South Korea’s decision to stay in intelligence pact with Japan helps US contain China, analysts say
- Pact’s end would have aided Beijing by weakening Seoul-Tokyo cooperation and US-led alliance with South Korea and Japan, says former US Forces Korea commander
- Seoul reversed decision to exit General Security of Military Information Agreement just six hours before it would have expired
South Korea's conditional extension of its military intelligence-sharing pact with Japan – allowing information to continue flowing between the two countries – would help the US contain China if it took expansionist military measures in the Asia-Pacific region, analysts say.
General Vincent Brooks, who retired as US Forces commander in Korea in January, said late on Thursday that a termination of the General Security of Military Information Agreement (GSOMIA) – a bilateral military intelligence-sharing pact between Seoul and Tokyo – ultimately would have benefited Beijing by weakening cooperation between those two governments as well as a US-led alliance with South Korea and Japan.

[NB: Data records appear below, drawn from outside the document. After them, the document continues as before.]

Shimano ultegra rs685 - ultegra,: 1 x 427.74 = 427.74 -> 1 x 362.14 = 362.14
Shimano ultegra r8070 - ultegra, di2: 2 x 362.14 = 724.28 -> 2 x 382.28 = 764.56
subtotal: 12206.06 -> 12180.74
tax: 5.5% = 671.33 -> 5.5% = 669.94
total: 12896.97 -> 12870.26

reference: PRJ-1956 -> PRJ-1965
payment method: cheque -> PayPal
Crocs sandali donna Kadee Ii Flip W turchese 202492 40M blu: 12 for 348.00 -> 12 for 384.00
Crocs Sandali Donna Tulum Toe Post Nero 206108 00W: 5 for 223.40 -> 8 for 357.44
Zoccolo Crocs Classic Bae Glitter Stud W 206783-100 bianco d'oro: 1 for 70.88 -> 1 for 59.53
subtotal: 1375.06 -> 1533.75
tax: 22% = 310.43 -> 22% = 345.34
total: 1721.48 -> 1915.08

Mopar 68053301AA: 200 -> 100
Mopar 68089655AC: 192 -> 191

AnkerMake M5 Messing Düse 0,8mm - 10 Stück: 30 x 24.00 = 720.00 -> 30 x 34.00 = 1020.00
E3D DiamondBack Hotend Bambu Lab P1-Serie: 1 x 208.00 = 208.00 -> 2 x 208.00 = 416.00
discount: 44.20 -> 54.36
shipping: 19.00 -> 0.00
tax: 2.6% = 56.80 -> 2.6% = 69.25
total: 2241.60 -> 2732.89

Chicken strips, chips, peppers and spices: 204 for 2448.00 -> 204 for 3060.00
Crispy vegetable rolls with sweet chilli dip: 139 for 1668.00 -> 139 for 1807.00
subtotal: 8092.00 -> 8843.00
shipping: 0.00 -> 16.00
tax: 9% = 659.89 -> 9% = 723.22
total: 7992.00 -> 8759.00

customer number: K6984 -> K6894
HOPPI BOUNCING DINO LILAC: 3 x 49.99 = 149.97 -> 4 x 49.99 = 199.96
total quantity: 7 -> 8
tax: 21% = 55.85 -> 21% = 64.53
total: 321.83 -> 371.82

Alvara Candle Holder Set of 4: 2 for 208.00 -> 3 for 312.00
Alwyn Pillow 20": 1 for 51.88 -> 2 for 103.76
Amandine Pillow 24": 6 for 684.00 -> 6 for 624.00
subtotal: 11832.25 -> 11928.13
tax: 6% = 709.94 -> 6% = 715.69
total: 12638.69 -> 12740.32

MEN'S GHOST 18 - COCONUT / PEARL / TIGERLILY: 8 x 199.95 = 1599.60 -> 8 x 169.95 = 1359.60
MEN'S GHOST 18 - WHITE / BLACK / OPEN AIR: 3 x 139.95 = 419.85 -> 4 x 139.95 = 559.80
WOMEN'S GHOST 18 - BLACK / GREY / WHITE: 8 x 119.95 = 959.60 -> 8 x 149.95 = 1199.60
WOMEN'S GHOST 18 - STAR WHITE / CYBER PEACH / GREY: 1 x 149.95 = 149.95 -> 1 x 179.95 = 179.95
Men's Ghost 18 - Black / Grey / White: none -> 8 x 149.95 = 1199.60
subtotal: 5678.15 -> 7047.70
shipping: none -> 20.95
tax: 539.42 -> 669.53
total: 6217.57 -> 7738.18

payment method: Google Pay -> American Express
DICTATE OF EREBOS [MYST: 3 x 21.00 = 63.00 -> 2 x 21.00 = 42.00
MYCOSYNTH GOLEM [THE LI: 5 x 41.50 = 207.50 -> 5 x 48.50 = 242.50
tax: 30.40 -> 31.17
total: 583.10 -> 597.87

Speaking at the Korea Society in New York, Brooks said that discontinuing the treaty would have torn apart “the set of regional relationships among the three democracies and the three free economies of Northeast Asia”.
"[If] their relationships are bad, then the whole structure in the region is equally weakened,” Brooks said, adding that a weaker structure invites Beijing to “create an alternative structure [favourable to] China”.
“If there's doubt in the countries on China's periphery about the commitment of the United States, there's no question in my mind that it benefits China,” he said.
The demise of GSOMIA, signed in 2016, would have undercut the efforts of the three democratic nations to deal with an increasingly assertive China and a wayward North Korea.